• **Records to use**
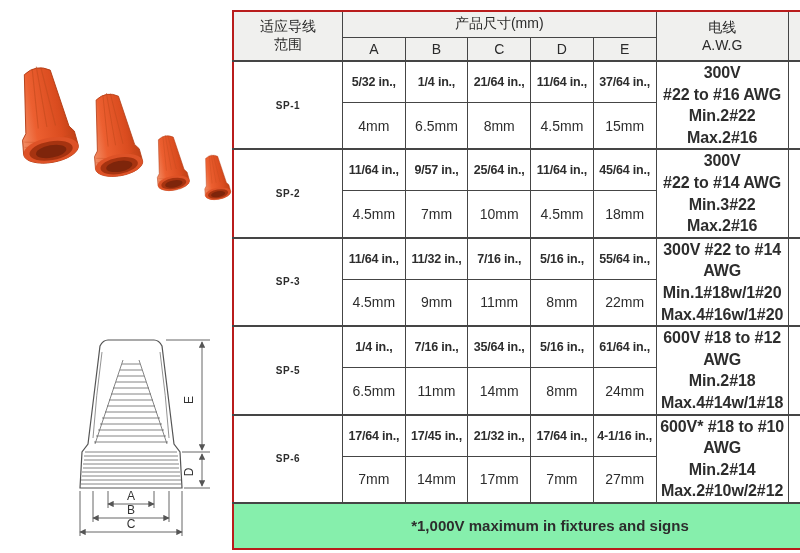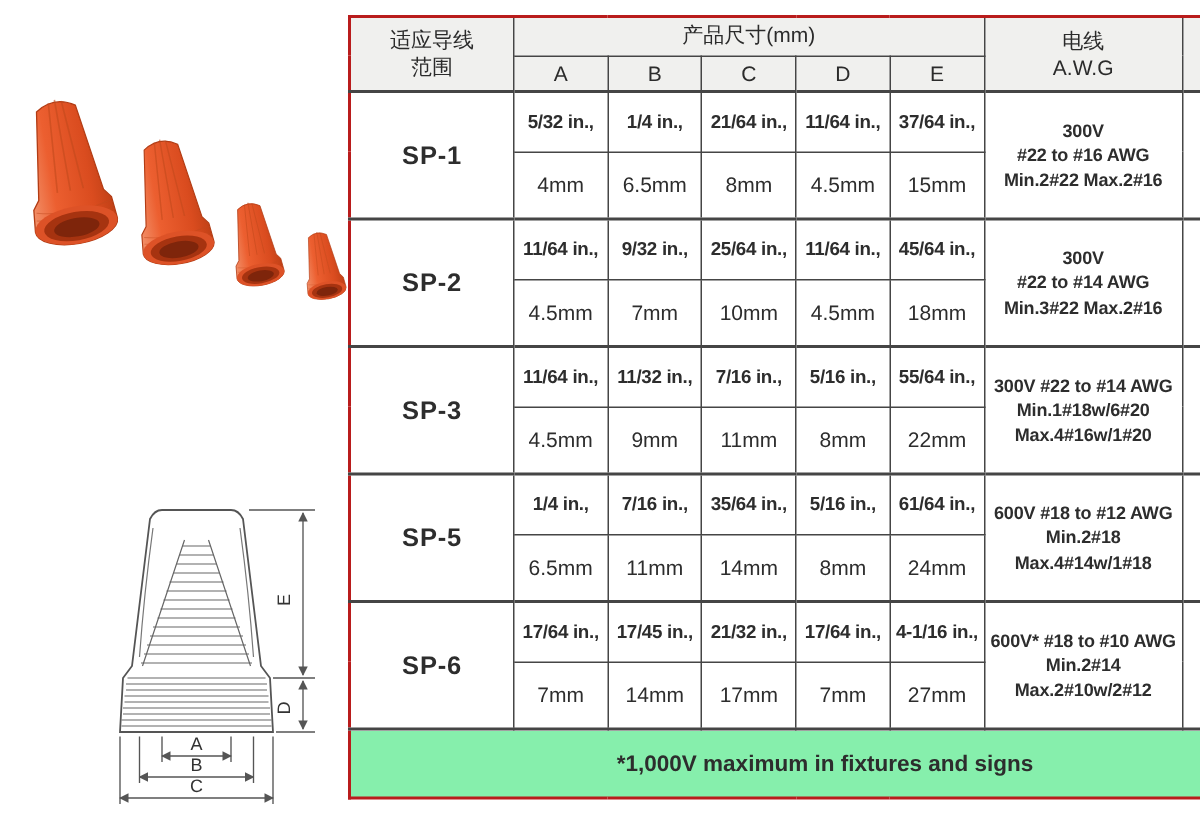--- a/index.html
+++ b/index.html
@@ -28,7 +28,7 @@
   td.model{font-size:17px;letter-spacing:0.5px;}
   td.in{font-size:12.5px;white-space:nowrap;letter-spacing:-0.2px;}
   td.mm{font-size:14px;white-space:nowrap;}
-  td.awg{font-size:12px;line-height:1.35;letter-spacing:-0.1px;}
+  td.awg{font-size:16px;line-height:1.35;letter-spacing:-0.1px;}
   td.foot{font-size:15px;background:#86efac;}
   .pre{white-space:pre-line;}
   .dot{display:inline-block;width:14px;height:14px;border-radius:50%;vertical-align:middle;}

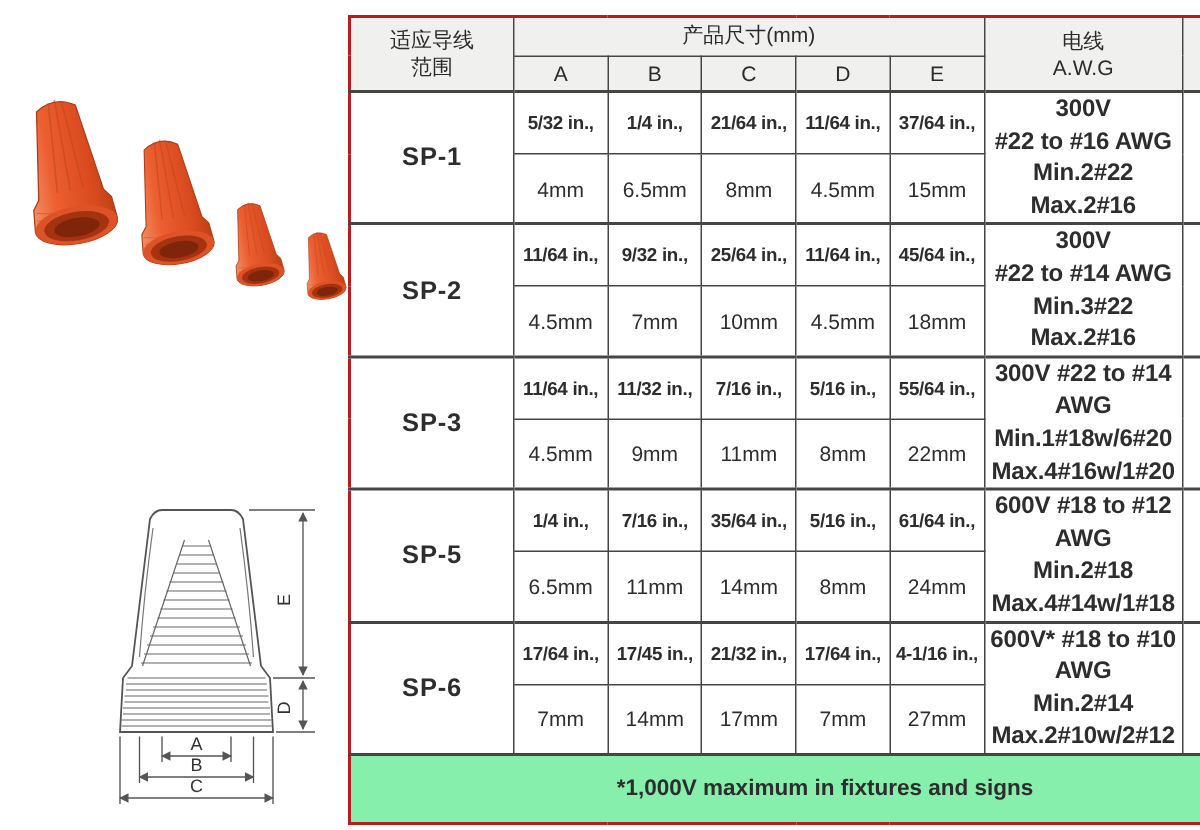--- a/index.html
+++ b/index.html
@@ -25,7 +25,7 @@
   tr.rm{height:45px;}
   tr.rf{height:46px;}
   tr.sec > td, tr.sec > th{border-top-width:2px;font-weight:bold;}
-  td.model{font-size:17px;letter-spacing:0.5px;}
+  td.model{font-size:10px;letter-spacing:0.5px;}
   td.in{font-size:12.5px;white-space:nowrap;letter-spacing:-0.2px;}
   td.mm{font-size:14px;white-space:nowrap;}
   td.awg{font-size:16px;line-height:1.35;letter-spacing:-0.1px;}

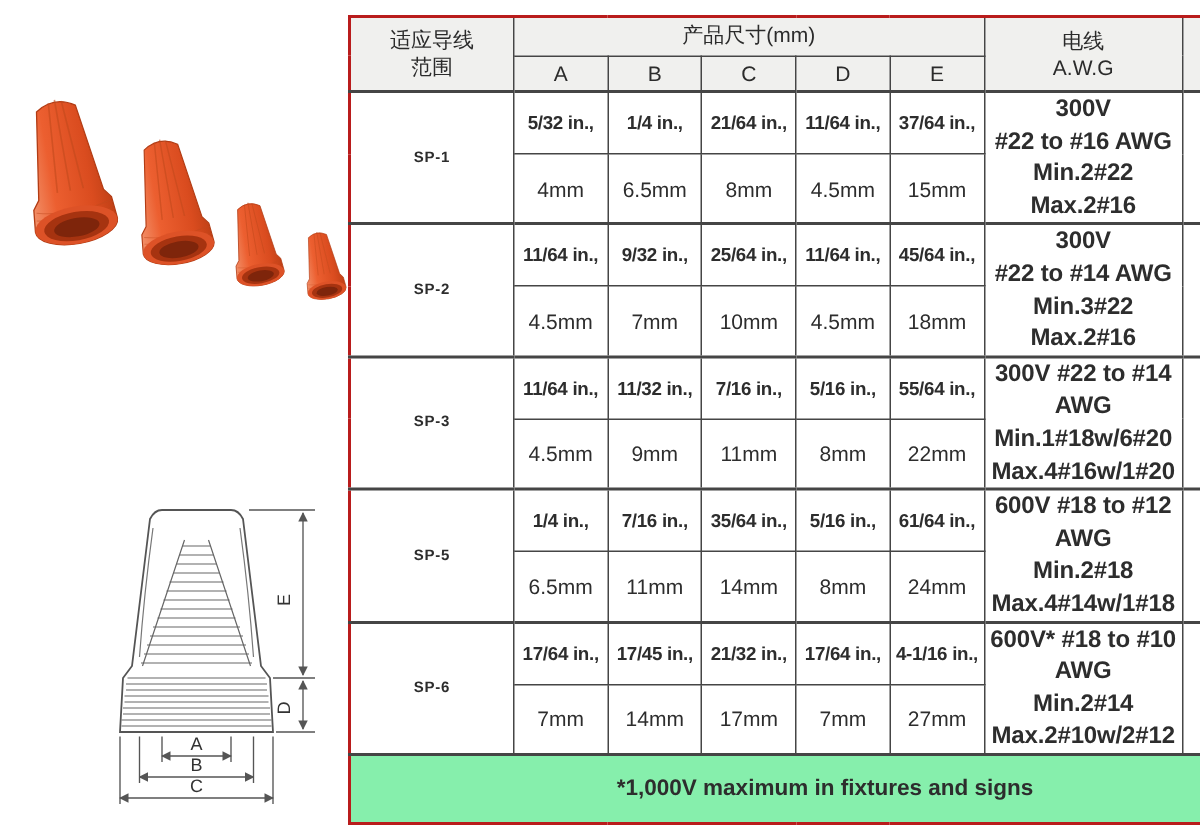--- a/index.html
+++ b/index.html
@@ -153,7 +153,7 @@
       <tr class="sec ri">
         <td class="model" rowspan="2">SP-2</td>
         <td class="in">11/64 in.,</td>
-        <td class="in">9/32 in.,</td>
+        <td class="in">9/57 in.,</td>
         <td class="in">25/64 in.,</td>
         <td class="in">11/64 in.,</td>
         <td class="in">45/64 in.,</td>

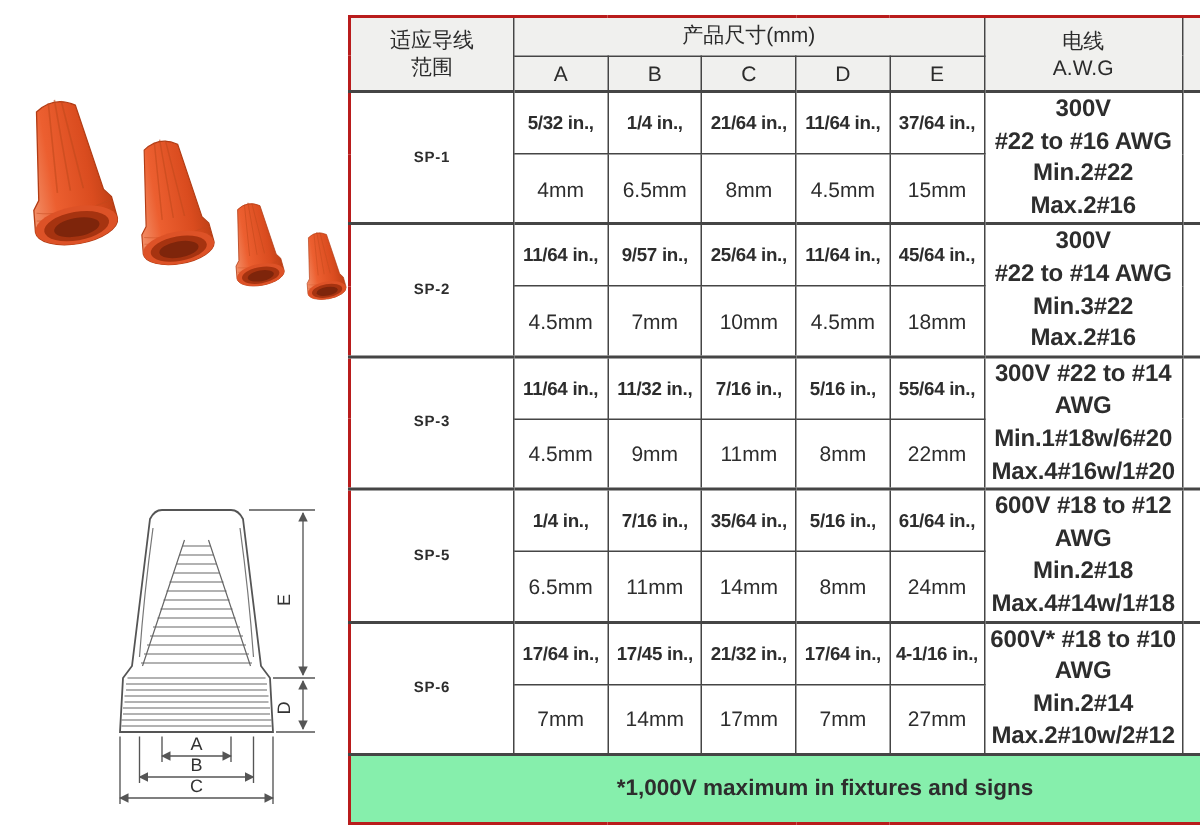--- a/index.html
+++ b/index.html
@@ -180,7 +180,7 @@
         <td class="in">5/16 in.,</td>
         <td class="in">55/64 in.,</td>
         <td class="awg pre" rowspan="2">300V #22 to #14 AWG
-Min.1#18w/6#20
+Min.1#18w/1#20
 Max.4#16w/1#20</td>
         <td rowspan="2">
           <span class="dot" style="background: rgb(240, 125, 0);"></span>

• **Problem to solve**
Pull every line containing "width" from the data.

• **Result of this task**
   .dot{display:inline-block;width:14px;height:14px;border-radius:50%;vertical-align:middle;}
   tr.sec > td, tr.sec > th{border-top-width:2px;font-weight:bold;}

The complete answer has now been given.